[Collected data]
============
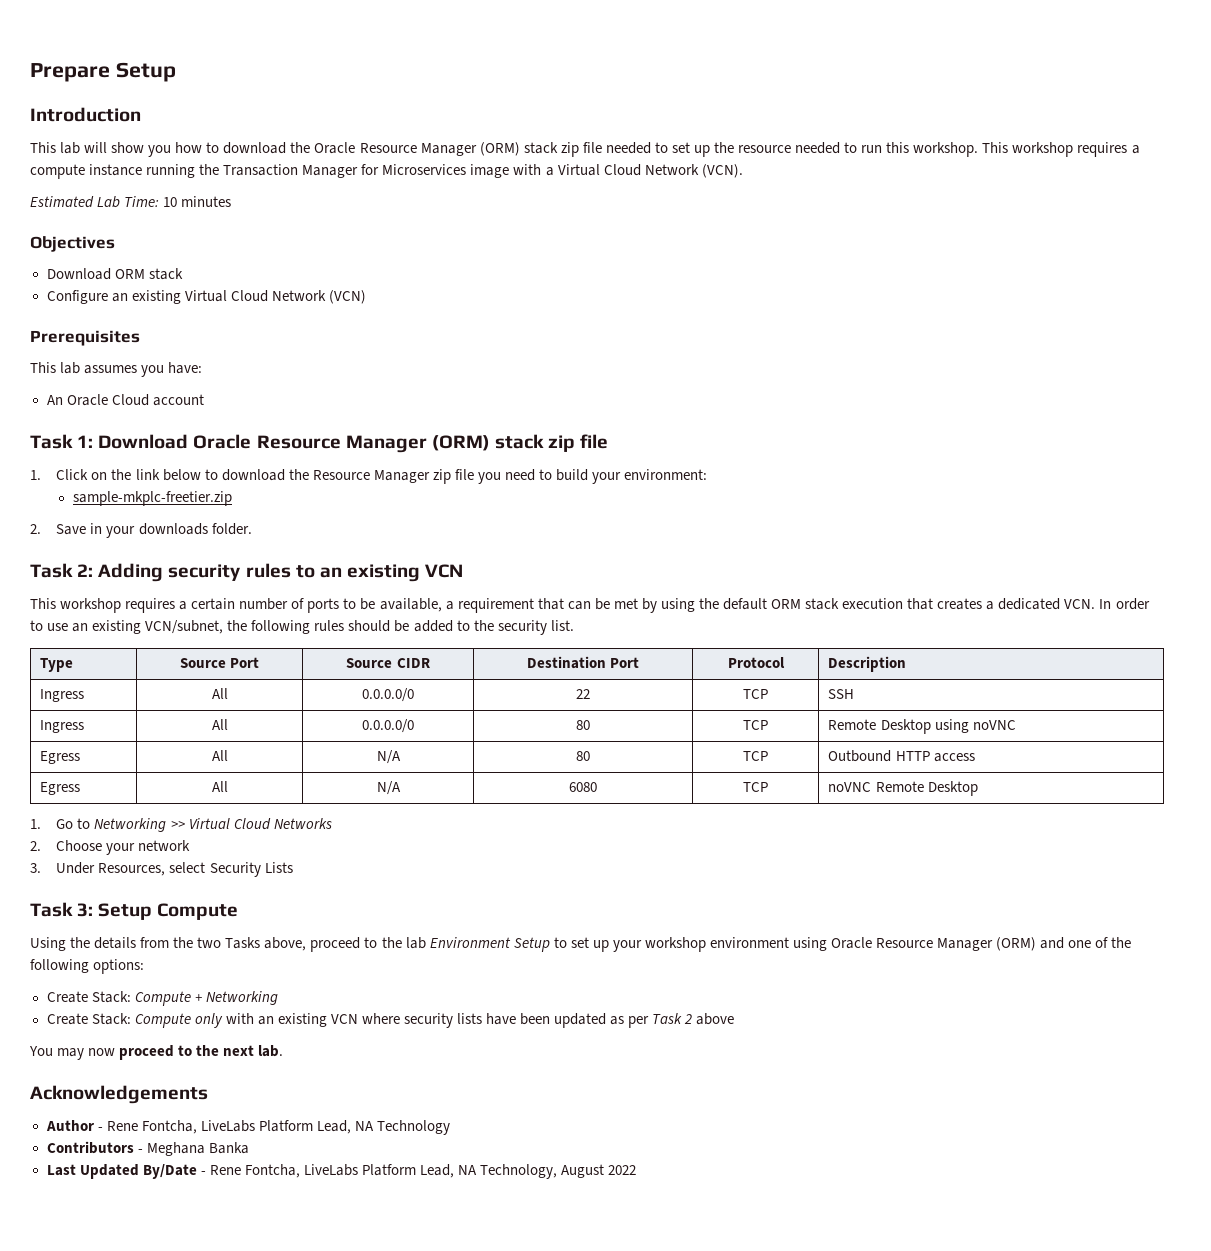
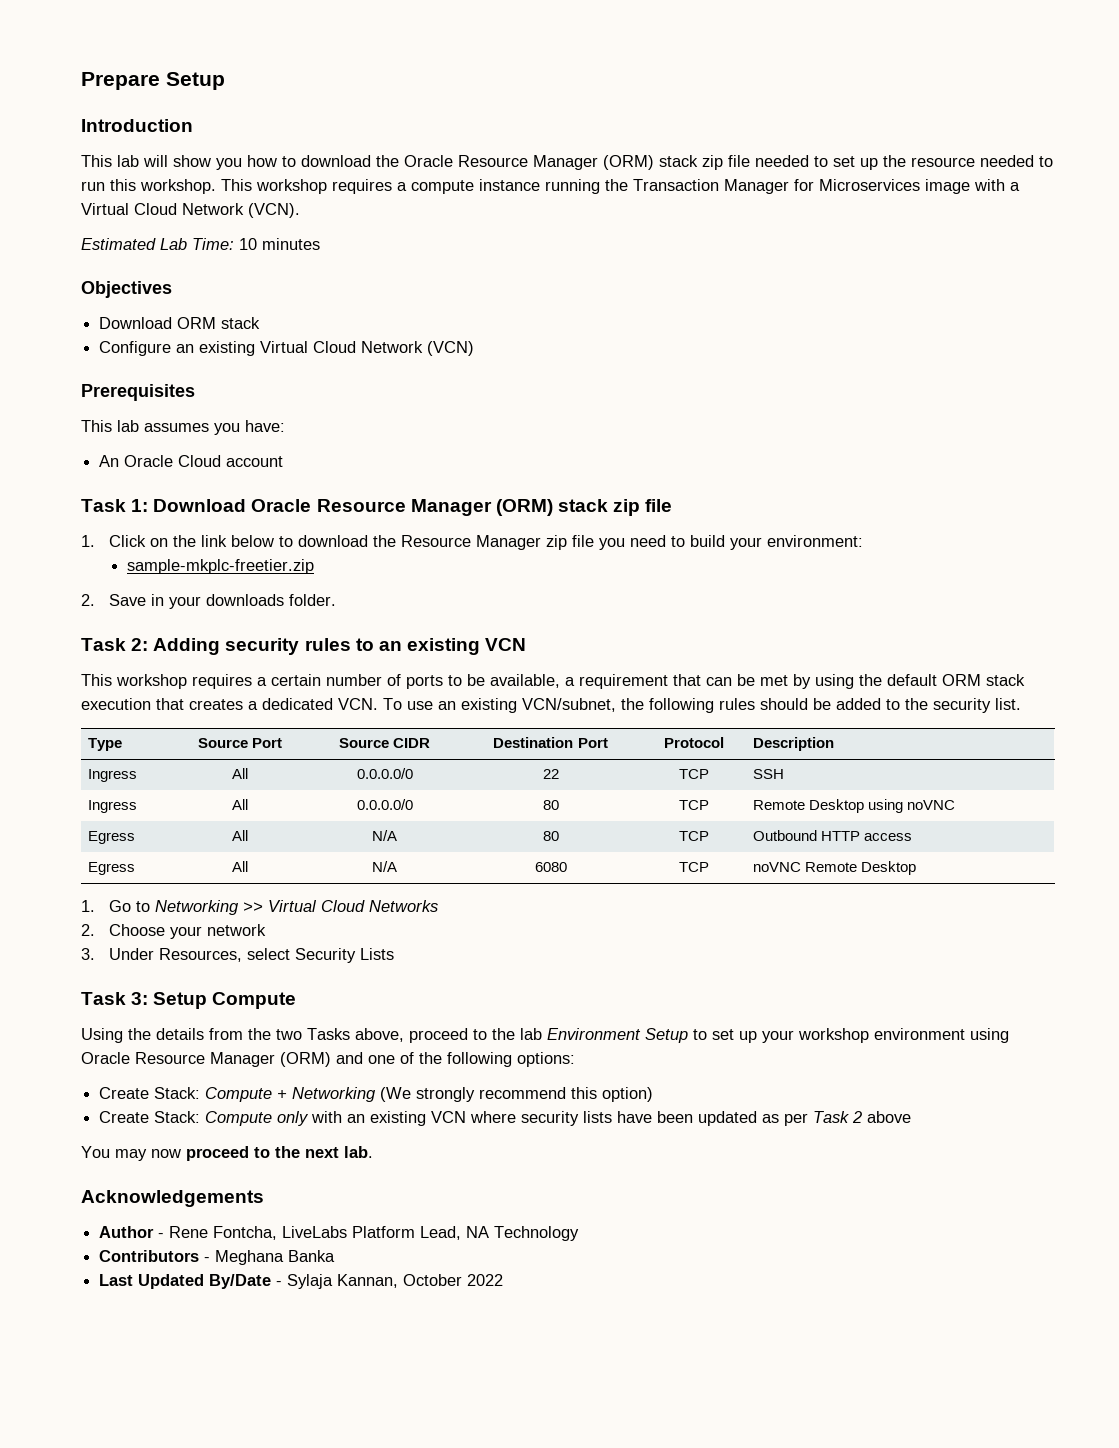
[1099,598,1150,610] [30,620,43,631] In order to -> [383,698,402,710] To
(278, 998) none -> [380,1087,654,1102] (We strongly recommend this option)
[209,1164,605,1179] Rene Fontcha, LiveLabs Platform Lead, NA Technology, August -> [287,1274,463,1289] Sylaja Kannan, October

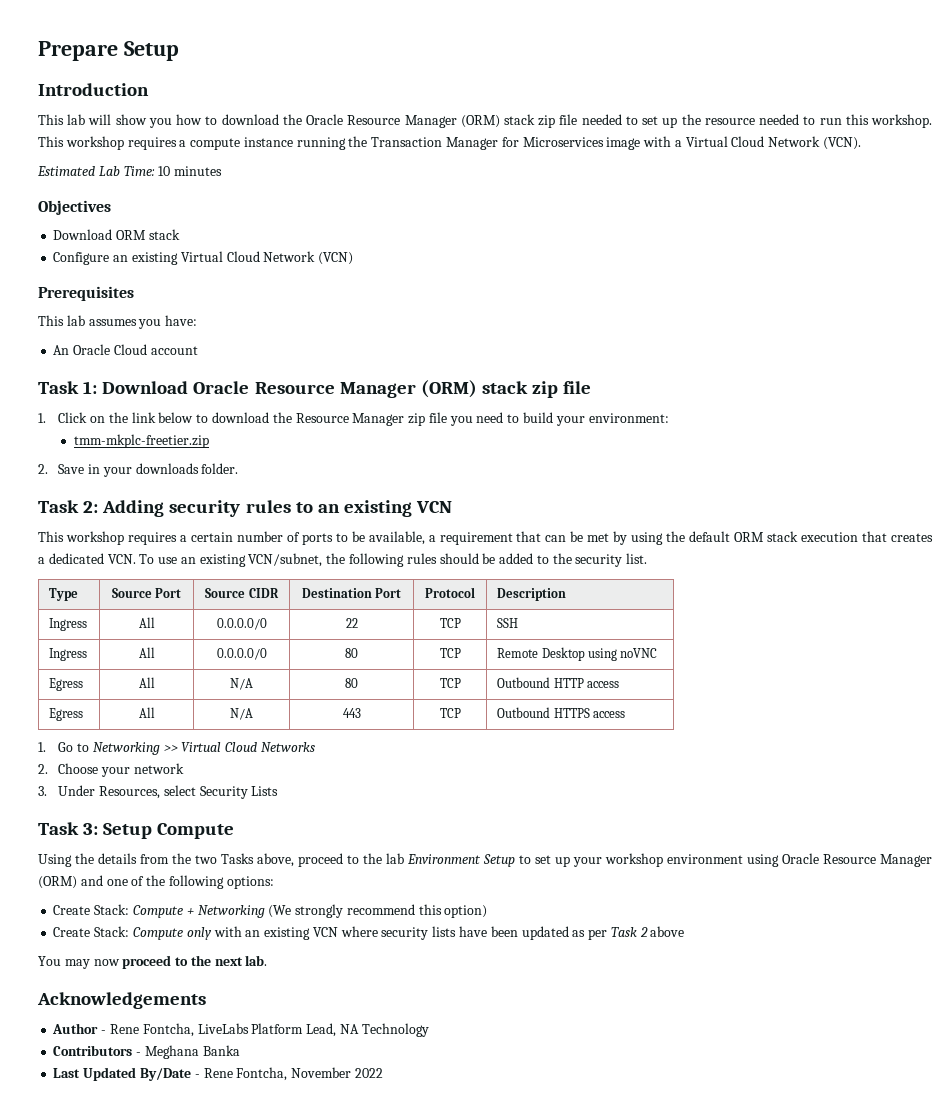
[126,559,314,574] sample-mkplc-freetier.zip -> [73,434,209,448] tmm-mkplc-freetier.zip
[534,862,567,872] [679,862,709,872] [752,861,916,875] 6080 | TCP | noVNC Remote Desktop -> [342,708,361,718] [439,708,461,718] [497,707,625,718] 443 | TCP | Outbound HTTPS access
[287,1274,463,1289] Sylaja Kannan, October -> [203,1067,352,1081] Rene Fontcha, November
============
Leave the pictures aside and output each entry exactly as it stands.

→ EXERCISE SOLUTION
[1099,598,1150,610] [30,620,43,631] In order to -> [383,698,402,710] To
(278, 998) none -> [380,1087,654,1102] (We strongly recommend this option)
[209,1164,605,1179] Rene Fontcha, LiveLabs Platform Lead, NA Technology, August -> [287,1274,463,1289] Sylaja Kannan, October

[126,559,314,574] sample-mkplc-freetier.zip -> [73,434,209,448] tmm-mkplc-freetier.zip
[534,862,567,872] [679,862,709,872] [752,861,916,875] 6080 | TCP | noVNC Remote Desktop -> [342,708,361,718] [439,708,461,718] [497,707,625,718] 443 | TCP | Outbound HTTPS access
[287,1274,463,1289] Sylaja Kannan, October -> [203,1067,352,1081] Rene Fontcha, November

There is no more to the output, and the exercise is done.